How Small Protein Fragments Can Unlock the Secrets of Protein Interactions
All biological function is dependent on how different proteins interact with each other. Protein-protein interactions facilitate everything from transcribing DNA and controlling cell division to higher-level functions in complex organisms. However, much remains unclear about how these functions are orchestrated on the molecular level, and how proteins interact with each other – either with other proteins or with copies of themselves.
Recent findings have revealed that small protein fragments have a lot of functional potential. Even though they are incomplete pieces, short stretches of amino acids can still bind to interfaces of a target protein, recapitulating native interactions. Through this process, they can alter that protein’s function or disrupt its interactions with other proteins. Protein fragments could therefore empower both basic research on protein interactions and cellular processes, and could potentially have therapeutic applications.
A New Method for Predicting Protein Fragments
Recently, a new method was developed in the Department of Biology to computationally predict protein fragments that can bind to and inhibit full-length proteins in E. coli. Theoretically, this tool could lead to genetically encodable inhibitors against any protein. The work was done in the lab of associate professor of biology and Howard Hughes Medical Institute investigator Gene-Wei Li in collaboration with the lab of Jay A. Stein (1968) Professor of Biology, professor of biological engineering, and department head Amy Keating.
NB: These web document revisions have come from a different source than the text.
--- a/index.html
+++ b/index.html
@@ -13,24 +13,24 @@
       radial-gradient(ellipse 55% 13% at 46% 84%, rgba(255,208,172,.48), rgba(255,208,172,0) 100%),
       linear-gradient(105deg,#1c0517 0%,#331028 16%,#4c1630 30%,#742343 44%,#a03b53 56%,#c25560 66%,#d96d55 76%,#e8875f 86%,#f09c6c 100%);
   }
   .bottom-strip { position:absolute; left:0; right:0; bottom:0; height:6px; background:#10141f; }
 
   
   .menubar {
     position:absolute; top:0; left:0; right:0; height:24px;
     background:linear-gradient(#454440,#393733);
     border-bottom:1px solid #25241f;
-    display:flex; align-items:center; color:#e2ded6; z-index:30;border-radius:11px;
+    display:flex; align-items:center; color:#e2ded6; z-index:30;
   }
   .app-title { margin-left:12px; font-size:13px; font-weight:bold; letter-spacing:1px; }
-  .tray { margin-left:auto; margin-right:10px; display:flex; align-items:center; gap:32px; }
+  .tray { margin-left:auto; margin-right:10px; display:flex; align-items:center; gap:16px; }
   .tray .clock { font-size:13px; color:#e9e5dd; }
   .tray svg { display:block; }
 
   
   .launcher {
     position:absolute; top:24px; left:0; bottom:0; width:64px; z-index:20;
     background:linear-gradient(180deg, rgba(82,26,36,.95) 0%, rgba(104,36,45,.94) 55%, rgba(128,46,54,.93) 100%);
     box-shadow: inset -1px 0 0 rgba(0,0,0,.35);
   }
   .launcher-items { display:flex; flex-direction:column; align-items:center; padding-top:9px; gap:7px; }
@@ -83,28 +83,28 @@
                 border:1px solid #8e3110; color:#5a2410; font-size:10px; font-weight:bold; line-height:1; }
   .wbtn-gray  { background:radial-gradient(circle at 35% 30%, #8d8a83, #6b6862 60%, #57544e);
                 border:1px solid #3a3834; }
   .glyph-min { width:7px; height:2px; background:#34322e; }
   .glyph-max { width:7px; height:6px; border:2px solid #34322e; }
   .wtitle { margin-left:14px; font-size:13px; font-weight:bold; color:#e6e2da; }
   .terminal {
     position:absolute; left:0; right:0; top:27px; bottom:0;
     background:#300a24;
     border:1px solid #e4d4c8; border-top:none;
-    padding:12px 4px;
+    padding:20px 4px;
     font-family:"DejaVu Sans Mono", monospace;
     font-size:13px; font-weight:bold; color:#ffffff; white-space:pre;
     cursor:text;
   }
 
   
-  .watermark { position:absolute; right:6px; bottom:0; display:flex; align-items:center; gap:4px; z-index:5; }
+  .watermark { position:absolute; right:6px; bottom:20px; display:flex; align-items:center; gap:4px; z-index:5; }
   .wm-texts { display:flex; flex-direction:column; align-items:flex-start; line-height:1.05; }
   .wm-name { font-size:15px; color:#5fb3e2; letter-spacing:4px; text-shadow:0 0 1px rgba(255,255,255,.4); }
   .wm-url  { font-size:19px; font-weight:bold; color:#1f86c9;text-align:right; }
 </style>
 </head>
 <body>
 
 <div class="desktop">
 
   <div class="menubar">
Leveraging Machine Learning
The program, called FragFold, leverages AlphaFold, an AI model that has led to phenomenal advancements in biology in recent years due to its ability to predict protein folding and protein interactions. The goal of the project was to predict fragment inhibitors, which is a novel application of AlphaFold. The researchers on this project confirmed experimentally that more than half of FragFold’s predictions for binding or inhibition were accurate, even when researchers had no previous structural data on the mechanisms of those interactions.
Inhibition, and Beyond
The researchers accomplished these predictions by computationally fragmenting each protein and then modeling how those fragments would bind to interaction partners they thought were relevant. They compared the maps of predicted binding across the entire sequence to the effects of those same fragments in living cells, determined using high-throughput experimental measurements in which millions of cells each produce one type of protein fragment.
Design, in Principle
This research is a starting point for developing a systemic understanding of cellular design principles, and what elements deep-learning models may be drawing on to make accurate predictions. "There’s a broader, further-reaching goal that we’re building towards," Savinov says. "Now that we can predict them, can we use the data we have from predictions and experiments to pull out the salient features to figure out what AlphaFold has actually learned about what makes a good inhibitor?"
Conclusion
This research has the potential to revolutionize our understanding of protein interactions and their role in biological processes. The development of FragFold, a new method for predicting protein fragments that can bind to and inhibit full-length proteins, is a significant step forward in this area. The ability to predict fragment inhibitors with high accuracy and precision opens up new possibilities for manipulating protein function and could have important implications for a range of fields, from basic research to medicine.
Frequently Asked Questions
Q: What is FragFold?
A: FragFold is a new method for predicting protein fragments that can bind to and inhibit full-length proteins.
Q: How does FragFold work?
A: FragFold leverages AlphaFold, an AI model that predicts protein folding and protein interactions, to predict fragment inhibitors.
Q: What are the potential applications of FragFold?
A: The potential applications of FragFold are vast, from basic research to medicine. It could be used to develop new treatments for diseases, to study protein interactions, and to manipulate protein function.
Q: Is FragFold limited to predicting inhibitor fragments?
A: No, FragFold is not limited to predicting inhibitor fragments. It can predict any type of fragment that binds to a target protein, including fragments that can stabilize the protein, enhance or alter its function, or trigger protein degradation.